Since each project requires a unique solution to run effectively, we operate on a philosophy we call “strict flexibility” – strict in our attention to detail and quality, flexible in our chosen approach. The result is that we meet each client’s needs in the most logical and efficient manner possible, solving existing problems while simultaneously looking ahead for issues that may not have been anticipated.
Clinical Operations Management
Aris clinical operations managers provide operational oversight for study teams or departments to ensure quality, productivity and efficiency while meeting client objectives.
Operational management tasks are tailored to meet specific client needs including management of project budgets, timelines, and resources, development of Standard Operating Procedures (SOPs), and negotiation and management of vendor contracts and budgets.
When it comes to outsourcing, one size does not fit all.
Aris understands the complexity of clinical trials and how to address clinical outsourcing needs. Based on assessment of client resources, infrastructure, and trial design, including complexity, region, phase, and size, Aris management provides candid guidance and advice for each client’s outsourcing requirements.
Monitoring and Site Management
Efficient, experienced clinical monitors are essential to a successful trial. Clinical Research Associates (CRA) are on the front line – evaluating and selecting sites, assisting with site management, and making critical decisions that will affect the outcome of your project.
Like everything at Aris, our CRAs are held to a higher standard – averaging more than 10 years of experience in challenging therapeutic areas including oncology, autoimmune disease, and HIV. Depth of experience means your trial will be up and running quickly, managed capably, and closed out efficiently.
Flexible Staffing Solutions
Aris management has extensive clinical trial management experience, allowing for successful identification, management, mentoring, and retention of personnel needed for each client’s project.
Using a flexible staffing model, Aris provides personnel to support variable workload and talent needs, including virtual, regional and on-site options. From start-up to closeout, our collaborative study teams deliver, no matter the project size.
Aris study managers possess an average of 15 years clinical research experience. Their expertise spans a variety of therapeutic areas and the practical logistics of trial management. With backgrounds and extensive work experience in pharma and biotech companies, as well as large CROs, our project managers are well versed in study start-up, site selection, effective monitoring practices, and site and personnel management.

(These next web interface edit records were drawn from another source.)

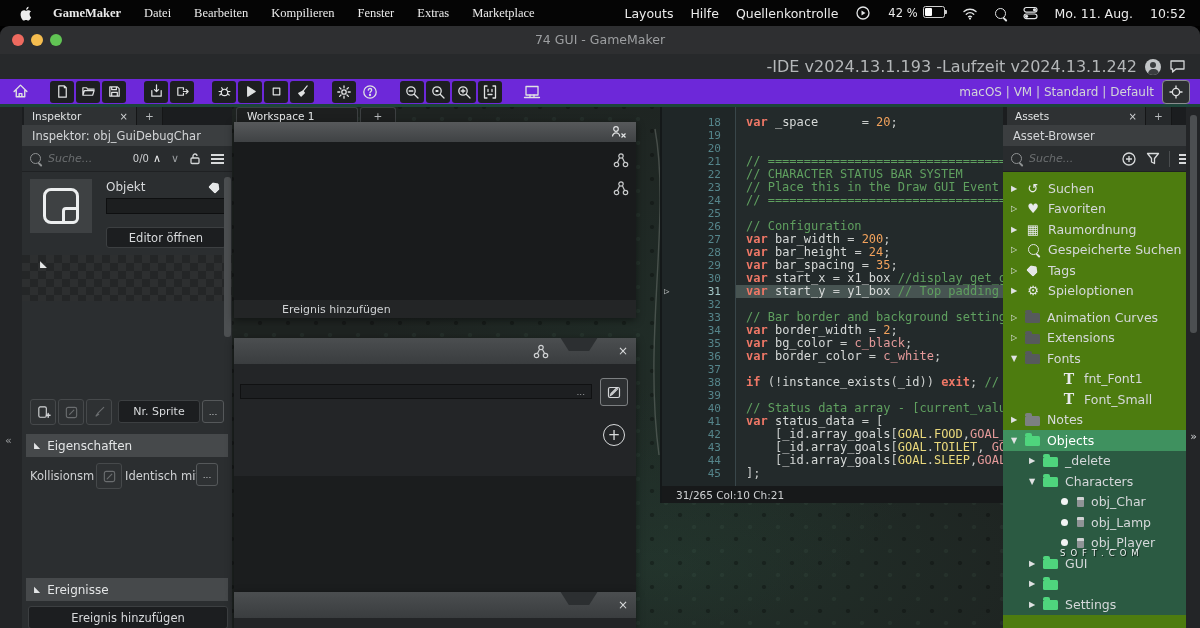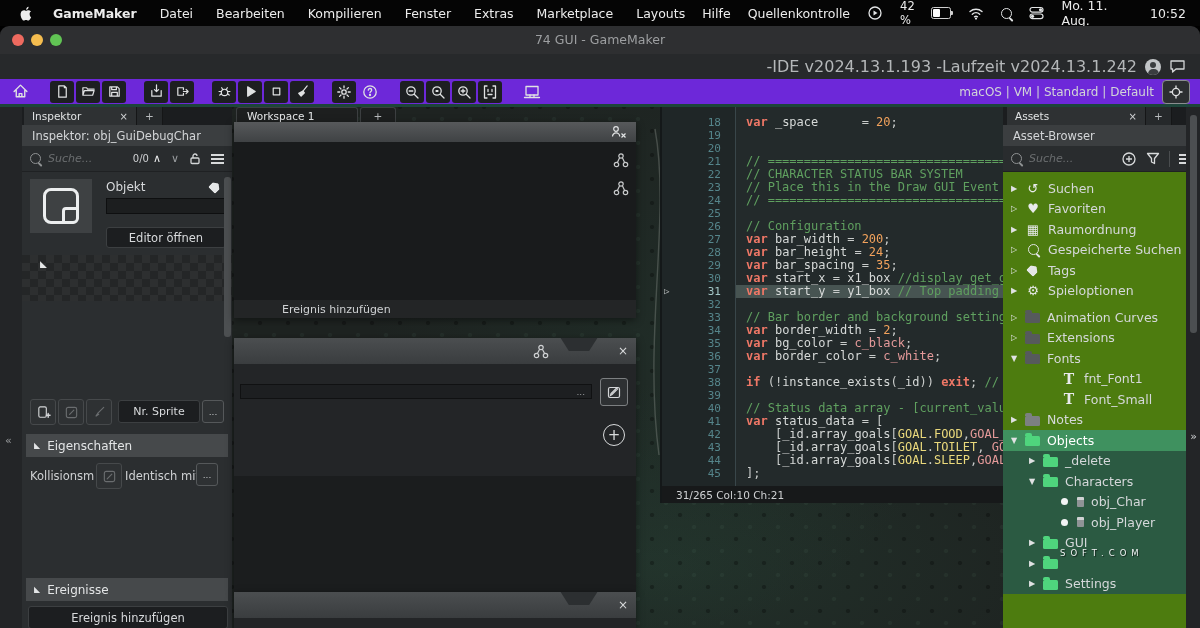"GameMaker" #mb-left { font-family: none -> Liberation Serif, serif }
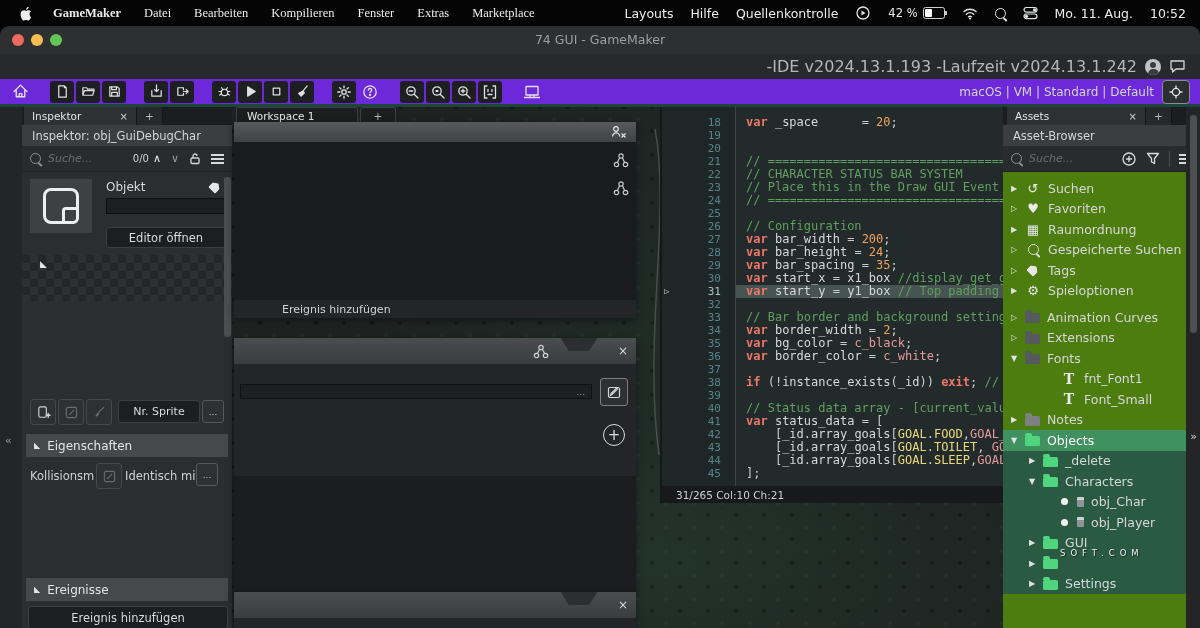"42 %" .mb-ic { align-items: center -> flex-start }
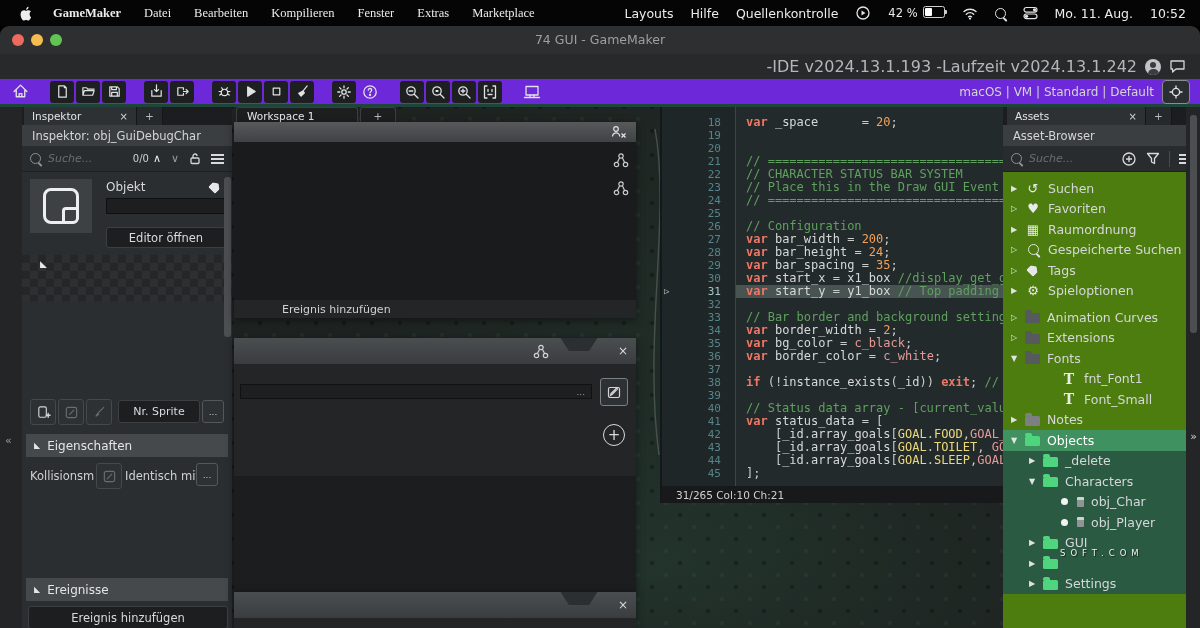"obj_Lamp" div.arow { html: none -> <div> <span></span> <span> <span></span> <span></span> </span> <span>obj_Lamp</span> </div> }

Our managers coordinate all aspects of the trial process, including budget development, creating and managing timelines, writing regular status reports and enabling communications between the client and team members. They manage other study vendors, such as central labs, central institutional review boards (IRB), and data management groups – all of the vital components that contribute to the success of a clinical trial. This primary point-of-contact model saves time, reduces cost, and streamlines the decision making process.
Clinical trials can go awry for a variety of reasons – poor study design, inadequate expertise, or lack of resources. Whatever the reason, your primary concern is saving the project, and so is ours. At Aris we recognize that if a trial misses its deadline by even a few weeks, the result can be significant loss of revenue and company-wide disruption.
Aris’ diligence, experience, and intense focus on the clinical trial process have resulted in the successful rescue of several such projects, including complex studies in oncology and ADHD. Tasked with righting troubled clinical trials in the most trying of circumstances, Aris has delivered for our clients, on time, every time.
When your clinical trial needs help, Aris is uniquely qualified to put things back on track.
Centralized Data Review
The Aris Data Review Team (DRT) augments Clinical Science and On-site Monitoring by conducting centralized review of study data, utilizing data listings, patient profiles, EDC, and/or other data sources. The DRT identifies data issues in a timely and efficient manner, providing sponsors significant value as a supplemental modality in achieving the data quality needed for critical data lock milestones.